Autre enseignement de cette radiographie : les attentes des prêtres se situent aux antipodes d’une posture cléricale. Pour les aider à mieux accomplir leur mission, leur première priorité est de s’entourer « d’une équipe de laïcs fiable et autonome pour les épauler » afin de se concentrer sur le cœur de leur ministère. Cette volonté de collaboration accrue passe, selon les répondants, par une meilleure formation à la gestion des conflits, à la coresponsabilité entre états de vie et à la transformation pastorale de leurs paroisses. Leur seconde priorité consiste à retisser des liens plus solides avec leur hiérarchie. Ils sont ainsi 60 % à estimer que l’écoute et le soutien paternel et confiant de leur évêque sont indispensables pour accomplir sereinement leur mission. « La relation aux laïcs et à la hiérarchie a un fort impact sur le moral des prêtres et sur le sentiment de bien accomplir leur mission, analyse Jérôme Fourquet, directeur du département Opinion de l’Ifop. Le prêtre ne peut s’épanouir que si le triangle hiérarchie–laïcs–prêtre tient en équilibre. »

Leurs priorités pour l’Eglise en France

Au-delà des considérations personnelles ou paroissiales, l’enquête de l’Observatoire français du catholicisme offre une vision claire des priorités que, selon les prêtres, l’Église en France devrait se fixer. Et assez étonnamment, la première demande de ces derniers est de pouvoir faire… leur travail. Ils sont 76% à tout simplement vouloir « faire ce que nous avons à faire là où nous sommes : célébrer, gouverner et enseigner ». Aucune aspiration révolutionnaire donc chez les prêtres.

Leur seconde demande rejoint l’actualité récente autour de l’Enseignement catholique, qui, selon eux, doit être soutenu dans sa mission d’éducation fondée sur une anthropologie authentiquement chrétienne.

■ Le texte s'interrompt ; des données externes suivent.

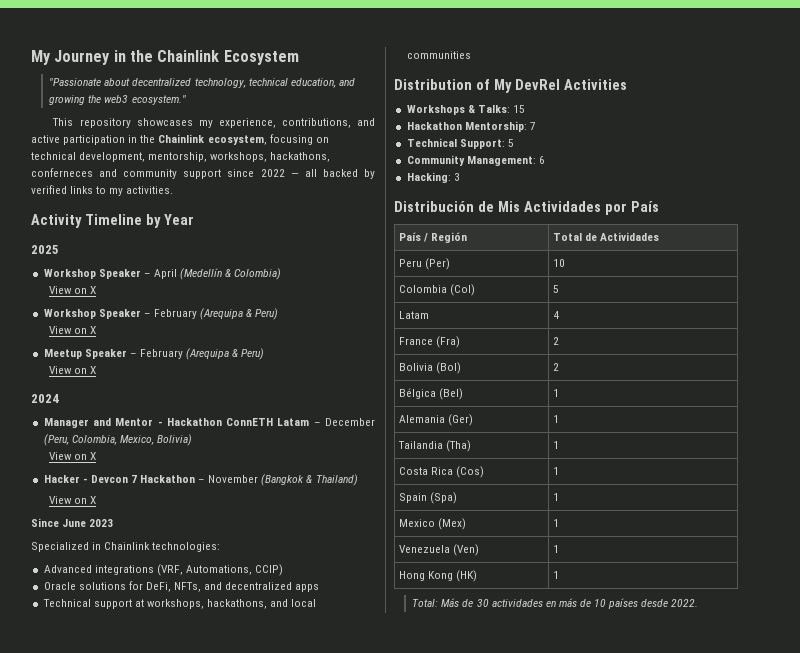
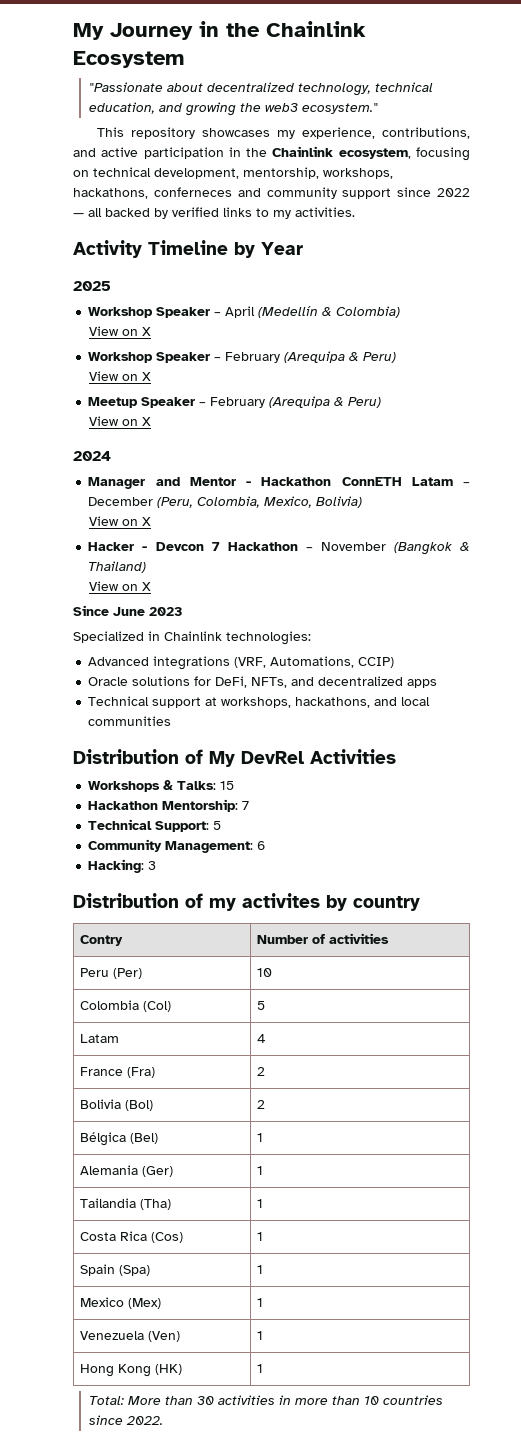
- Distribución de Mis Actividades por País
- País / Región | Total de Actividades
+ Distribution of my activites by country
+ Contry | Number of activities
- Total: Más de 30 actividades en más de 10 países desde 2022.
+ Total: More than 30 activities in more than 10 countries since 2022.

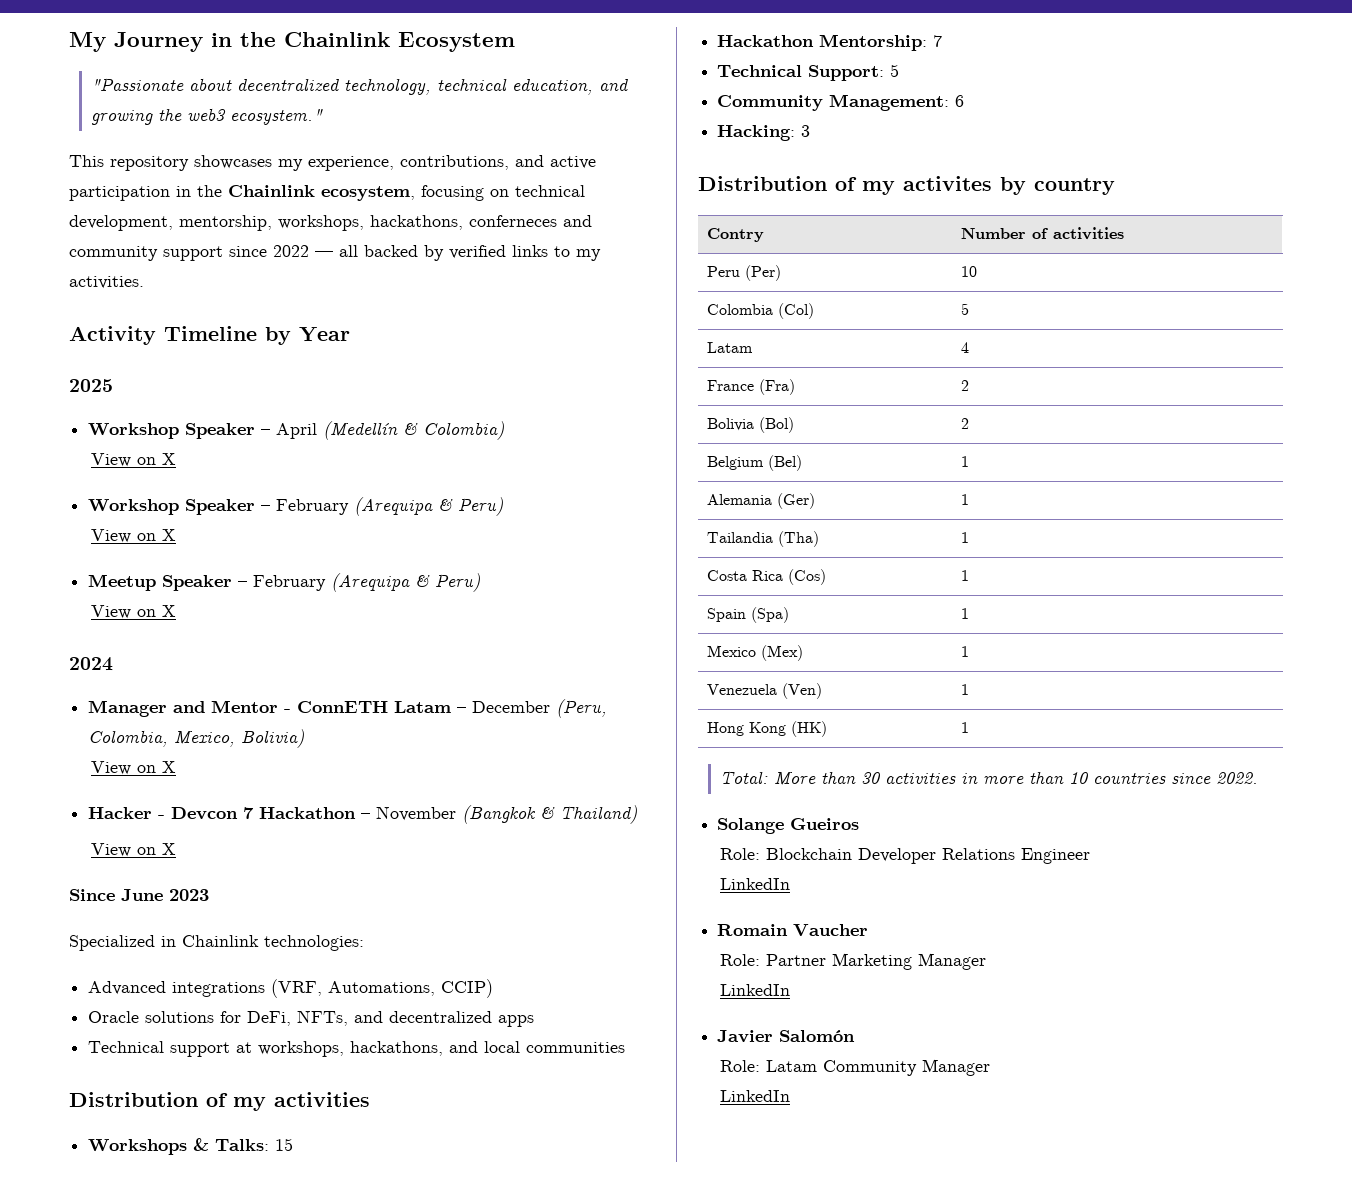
- Manager and Mentor - Hackathon ConnETH Latam – December (Peru, Colombia, Mexico, Bolivia)
+ Manager and Mentor - ConnETH Latam – December (Peru, Colombia, Mexico, Bolivia)
- Distribution of My DevRel Activities
+ Distribution of my activities
- Bélgica (Bel) | 1
+ Belgium (Bel) | 1
+ Solange Gueiros
+ Role: Blockchain Developer Relations Engineer
+ LinkedIn
+ Romain Vaucher
+ Role: Partner Marketing Manager
+ LinkedIn
+ Javier Salomón
+ Role: Latam Community Manager
+ LinkedIn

Ainsi, 65 % des prêtres estiment que leur présence dans les écoles privées comme dans les aumôneries de l’enseignement public constitue un axe missionnaire prioritaire, à promouvoir et à encourager — une conviction encore plus marquée chez les plus jeunes (81 % chez les 25-34 ans et 73 % chez les 35-49 ans).

Leurs cinq autres priorités, elles, sont un mélange de mesures en soutien au sacerdoce et d’actions missionnaires. Les répondants souhaitent en priorité que l’Eglise en France améliore le rapport entre prêtres et évêques (59%), promeuve l’option préférentielle pour les pauvres (58%), lutte contre l’épuisement du clergé (57%) et mette en place des actions au profit de l’éveil vocationnel (55%) et de l’évangélisation directe (54%). S’ils ne figurent pas parmi les sujets prioritaires, les abus sexuels – leur prévention et l’accompagnement des victimes – n’en restent pas moins un sujet de préoccupation important pour les prêtres français. 45% d’entre eux estiment important, sans toutefois être prioritaire, de maintenir l’effort pour la lutte contre les violences sexuelles.

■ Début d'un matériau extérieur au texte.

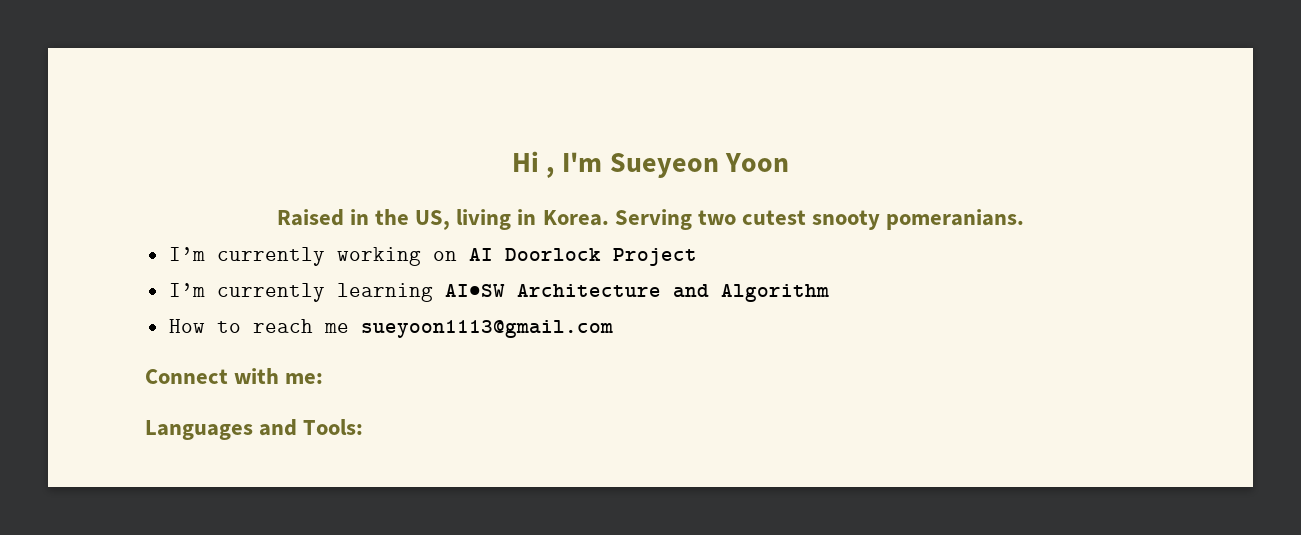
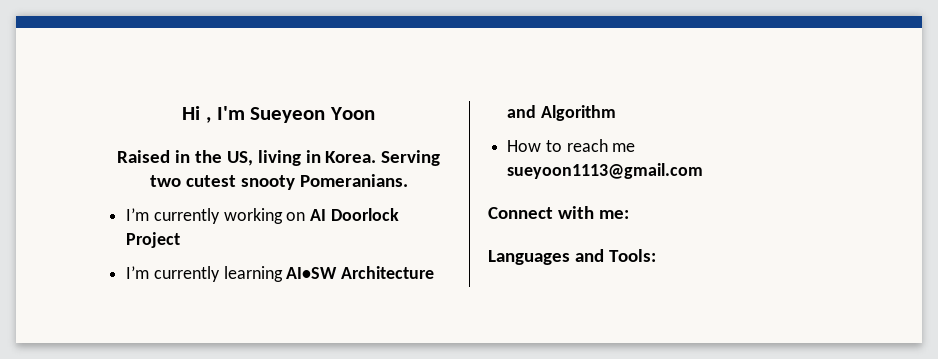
- Serving two cutest snooty pomeranians.
+ Serving two cutest snooty Pomeranians.

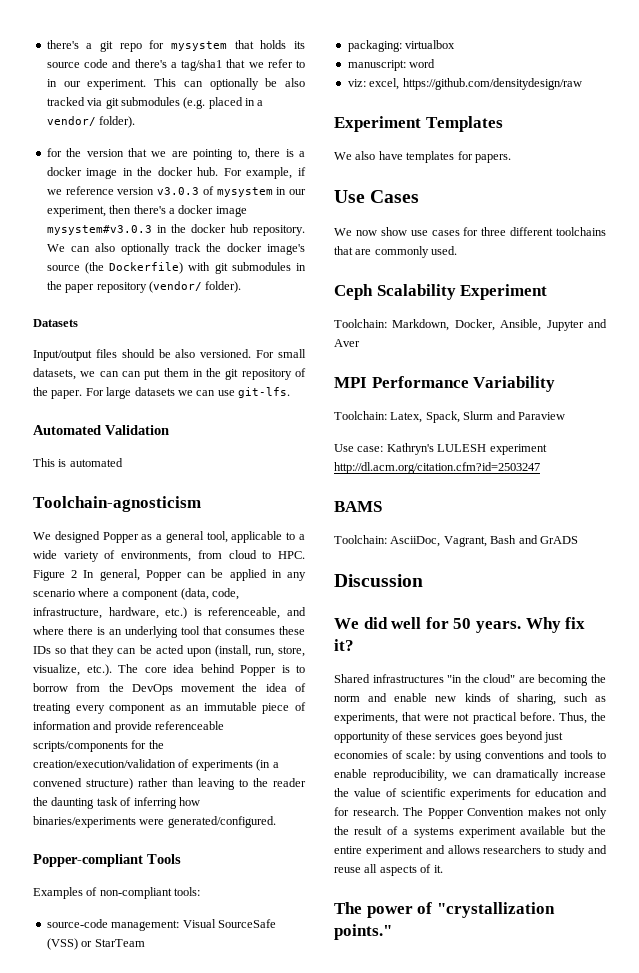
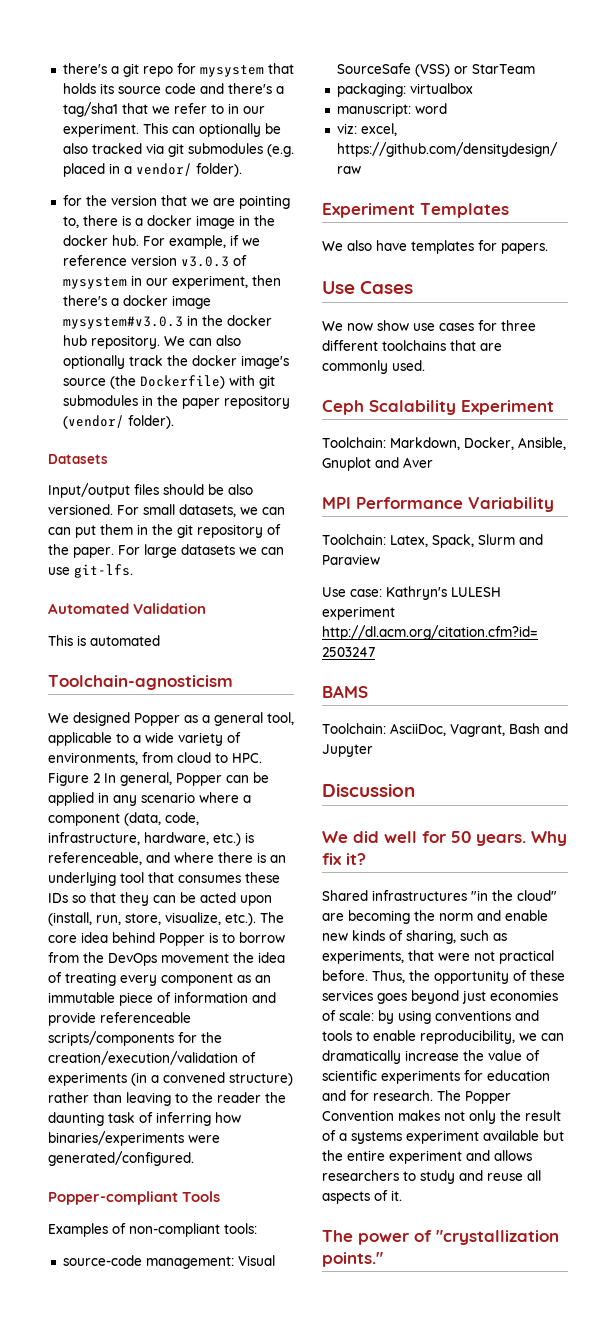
- Toolchain: Markdown, Docker, Ansible, Jupyter and Aver
+ Toolchain: Markdown, Docker, Ansible, Gnuplot and Aver
- Toolchain: AsciiDoc, Vagrant, Bash and GrADS
+ Toolchain: AsciiDoc, Vagrant, Bash and Jupyter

Le grand écart des générations

Dernière leçon de cette observation au microscope du clergé français : le grand écart se confirme entre deux générations de prêtres, « celle de Vatican II et celle des JMJ », résume Jérôme Fourquet. Que ce soit au niveau du profil ou des aspirations, le visage de la prêtrise a littéralement été bouleversé ces quarante dernières années. « Chez les plus jeunes, le scoutisme — notamment les Scouts d’Europe — joue un rôle majeur dans le recrutement, tandis que les prêtres plus âgés évoquent davantage la vie paroissiale, le patronage ou les mouvements d’action catholique, résume Jérôme Fourquet. La jeune génération cite aussi plus souvent de grands rassemblements, comme les JMJ ou le pèlerinage de Chartres ».

Autre exemple : celui de la question sensible de la liturgie. 60% des 25-34 ans font figurer la « paix liturgique » parmi les priorités de l’Eglise en 2025 contre 31% des plus de 75 ans. Ils sont d’ailleurs 46% des moins de 34 ans à célébrer aussi en latin et ad orientem contre 18% des plus de 50 ans. Même constat sur la morale sexuelle et familiale : alors que 45% des 75 ans et plus sont favorables à son évolution, le chiffre tombe à 10% chez les 35-49 ans et 7% des moins de 35 ans. Idem pour l’ordination d’hommes mariés et l’accès des femmes à la prêtrise (28% chez les 65 ans et plus, 4% pour les moins de 50 ans). Pour Jérôme Fourquet, cette enquête confirme, s’il en était besoin, la « recomposition en cours du catholicisme » en France.